O ex-primeiro-ministro António Guterres (foto: José Cruz/ABr)

O ex-primeiro-ministro António Guterres (foto: José Cruz/ABr)


O ex-primeiro-ministro António Guterres indicaria José Sócrates ao então Presidente da República, Jorge Sampaio, caso tivesse optado em Dezembro de 2001 por escolher um sucessor para a chefia do Governo na sequência da sua demissão.

Esta ideia consta de uma biografia de António Guterres, da autoria do jornalista Adelino Cunha, intitulada “Os segredos do poder”, da editora “Aletheia” – livro que será apresentado na próxima quarta-feira.

Após António Guterres ter anunciado a sua demissão do cargo de primeiro-ministro, em resultado da derrota do PS nas eleições autárquicas do final de 2001, o autor descreve alegadas movimentações do sector socialista “sampaísta” no sentido de que se indicasse um novo líder de executivo sem recurso a eleições legislativas antecipadas.

No entanto, de acordo com a tese apresentada, o actual comissário das Nações Unidas para os Refugiados (ACNUR) rejeitou esse cenário, temendo que Jorge Sampaio viabilizasse uma aliança governativa entre o PS e o PCP, e defendeu em contrapartida que o novo primeiro-ministro teria de ser legitimado pelo voto popular em eleições.

“Se eu concordasse com indigitações teria proposto naquele momento José Sócrates para me suceder como primeiro-ministro, mas era preciso haver eleições no PS e no país”, justifica António Guterres (página 568) em entrevista ao autor.

Neste livro de Adelino Cunha, que foi assessor do ex-ministro Miguel Relvas, o ex-primeiro-ministro José Sócrates volta a ser destacado na controvérsia em torno dos “orçamentos do queijo” [de 2001 e 2002], viabilizados pelo voto isolado do deputado do CDS e à data presidente da Câmara de Ponte Lima, Daniel Campelo.

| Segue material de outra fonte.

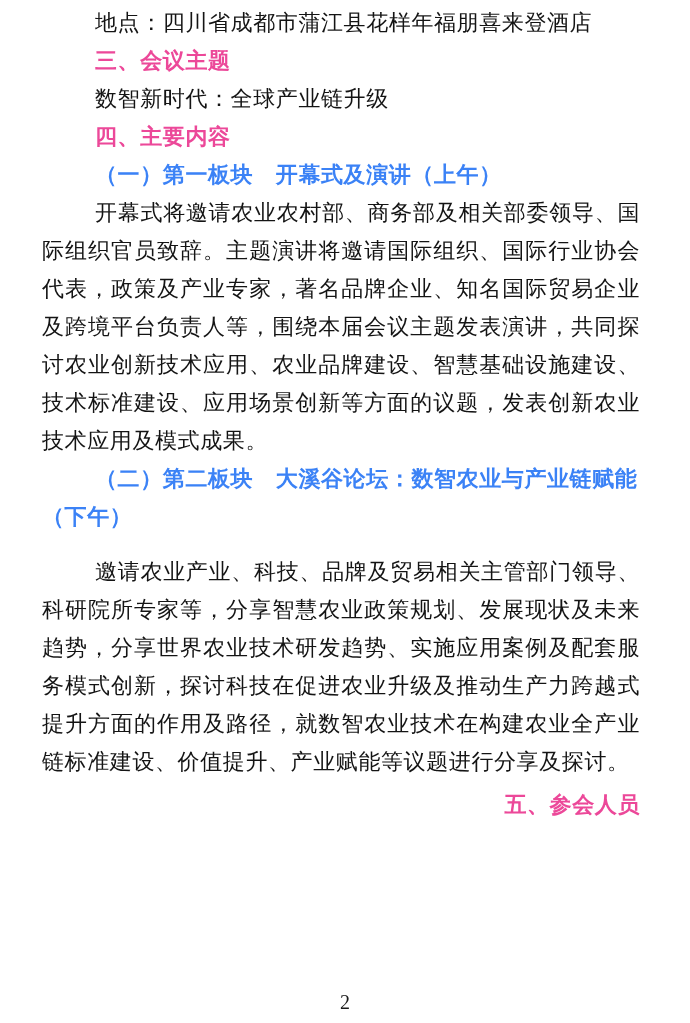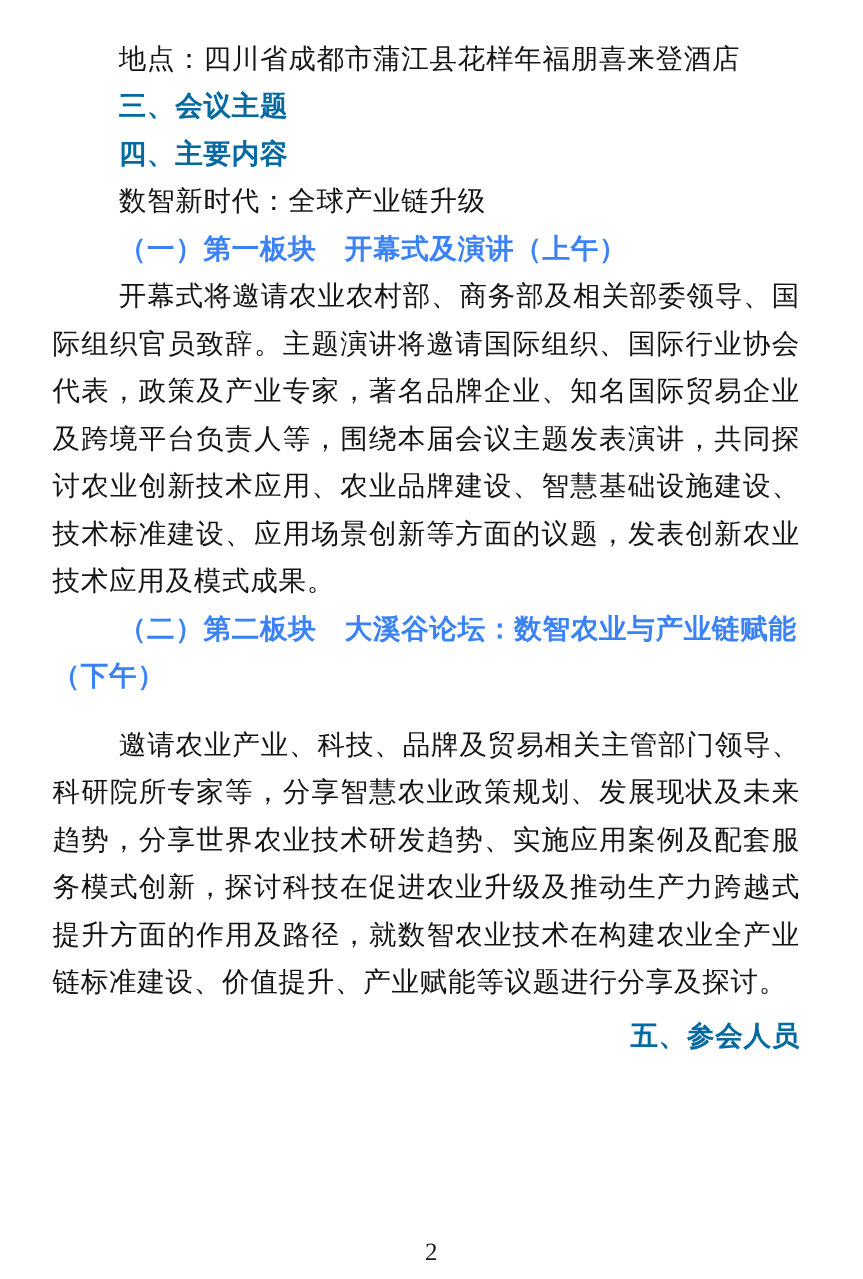--- a/index.html
+++ b/index.html
@@ -6,42 +6,42 @@
     margin: 0;
     padding: 0;
     background: #ffffff;
   }
   .page {
     position: relative;
     box-sizing: border-box;
     width: 690px;
     height: 1023px;
     background: #ffffff;
-    padding: 28px 50px 0 42px;
+    padding: 4px 50px 0 42px;
     overflow: hidden;
     font-family: "Liberation Serif", "DejaVu Serif", serif;
     color: #141414;
   }
   .doc-line, .para {
     margin: 0;
     font-size: 22px;
     line-height: 38px;
     letter-spacing: 0.6px;
   }
   .indent {
     text-indent: 53px;
   }
   .para {
     text-align: justify;
     text-indent: 53px;
   }
   .h-hei {
     font-family: "Liberation Sans", "DejaVu Sans", sans-serif;
     font-weight: bold;
-    color: #0369a1;
+    color: #ec4899;
   }
   .h-kai {
     font-weight: bold;
     color: #3b82f6;
   }
   .gap-sm { margin-top: 17px; }
   .gap-md { margin-top: 5px; text-align: right; }
   .page-footer {
     position: absolute;
     left: 0;
@@ -56,23 +56,23 @@
 </style>
 </head>
 <body>
 
 <div class="page">
 
   <p class="doc-line indent">地点：四川省成都市蒲江县花样年福朋喜来登酒店</p>
 
   <p class="doc-line indent h-hei">三、会议主题</p>
 
+  <p class="doc-line indent">数智新时代：全球产业链升级</p>
+
   <p class="doc-line indent h-hei">四、主要内容</p>
-
-  <p class="doc-line indent">数智新时代：全球产业链升级</p>
 
   <p class="doc-line indent h-kai">（一）第一板块　开幕式及演讲（上午）</p>
 
   <p class="para">开幕式将邀请农业农村部、商务部及相关部委领导、国际组织官员致辞。主题演讲将邀请国际组织、国际行业协会代表，政策及产业专家，著名品牌企业、知名国际贸易企业及跨境平台负责人等，围绕本届会议主题发表演讲，共同探讨农业创新技术应用、农业品牌建设、智慧基础设施建设、技术标准建设、应用场景创新等方面的议题，发表创新农业技术应用及模式成果。</p>
 
   <p class="doc-line indent h-kai">（二）第二板块　大溪谷论坛：数智农业与产业链赋能（下午）</p>
 
   <p class="para gap-sm">邀请农业产业、科技、品牌及贸易相关主管部门领导、科研院所专家等，分享智慧农业政策规划、发展现状及未来趋势，分享世界农业技术研发趋势、实施应用案例及配套服务模式创新，探讨科技在促进农业升级及推动生产力跨越式提升方面的作用及路径，就数智农业技术在构建农业全产业链标准建设、价值提升、产业赋能等议题进行分享及探讨。</p>
 
   <p class="doc-line indent h-hei gap-md">五、参会人员</p>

Numa conjuntura em que havia no Parlamento um empate de 115 deputados entre o PS e a oposição, o segundo Governo de Guterres necessitava de, pelo menos, uma abstenção entre as bancadas da oposição para que os seus orçamentos passassem.

José Sócrates sempre negou ter possuído especiais responsabilidades na captação do voto de Daniel Campelo, mas, no livro de Adelino Cunha, Campelo “garante ter negociado secretamente” um processo de contrapartidas para investimentos em Ponte de Lima com o então ministro do Ambiente e com Jorge Coelho.

“Cometi um erro político ao permitir a aprovação do chamado ‘orçamento limiano’; devia ter dito que um chumbo na Assembleia da República levaria à minha demissão. Se isso acontecesse, candidatava-me novamente a primeiro-ministro. Já o último Orçamento [2002] quis que fosse aprovado para salvaguardar os interesses do país. Foi uma medida cautelar para tomar as medidas que quisesse depois das eleições, incluindo a minha demissão”, justifica Guterres.

Ao longo das 600 páginas, o livro apresenta alguns factos duvidosos e algumas imprecisões.

Nas imprecisões, apontam-se as referências erradas à Fundação para a Prevenção Rodoviária, quando se pretendia abordar a entidade criada por Armando Vara, a Fundação para Prevenção e Segurança (FPS); e o processo de aproximação entre o PS e o Movimento Humanismo e Democracia (MHD), que aconteceu em 1994, antes de Guterres ser primeiro-ministro e não depois, como se afirma no livro.

No primeiro capítulo da primeira parte, refere-se uma palestra do “maçon” António Reis a que assistiu o jovem estudante do Instituto Superior Técnico António Guterres.

Só que António Reis terá sido iniciado no Grande Oriente Lusitano (GOL) (Loja Estrela de Alva) nos finais da década de 90, portanto alguns anos depois de o jovem Guterres ter concluído os seus estudos no Instituto Superior Técnico.

Também duvidosa é a colocação do antigo dirigente comunista Luís Sá – principal protagonista do movimento “Novo Impulso”, na década de 90 – num grupo juntamente com João Amaral, Edgar Correia e Carlos Brito, que acabaram por sair deste partido.

Esse não foi o caso de Luís Sá, que morreu em 1999 no seu gabinete de trabalho na Soeiro Pereira Gomes, na plenitude das suas funções como membro da Comissão Política do PCP, sendo considerado próximo de personalidades como Octávio Teixeira e Carlos Carvalhas, que não abandonaram o PCP.

Na capa do livro fala-se “na militância na Mocidade Portuguesa” e nas “relações com o Opus Dei” de António Guterres – conexões que o próprio sempre negou com veemência e em relação às quais nunca apareceu qualquer prova de vinculação.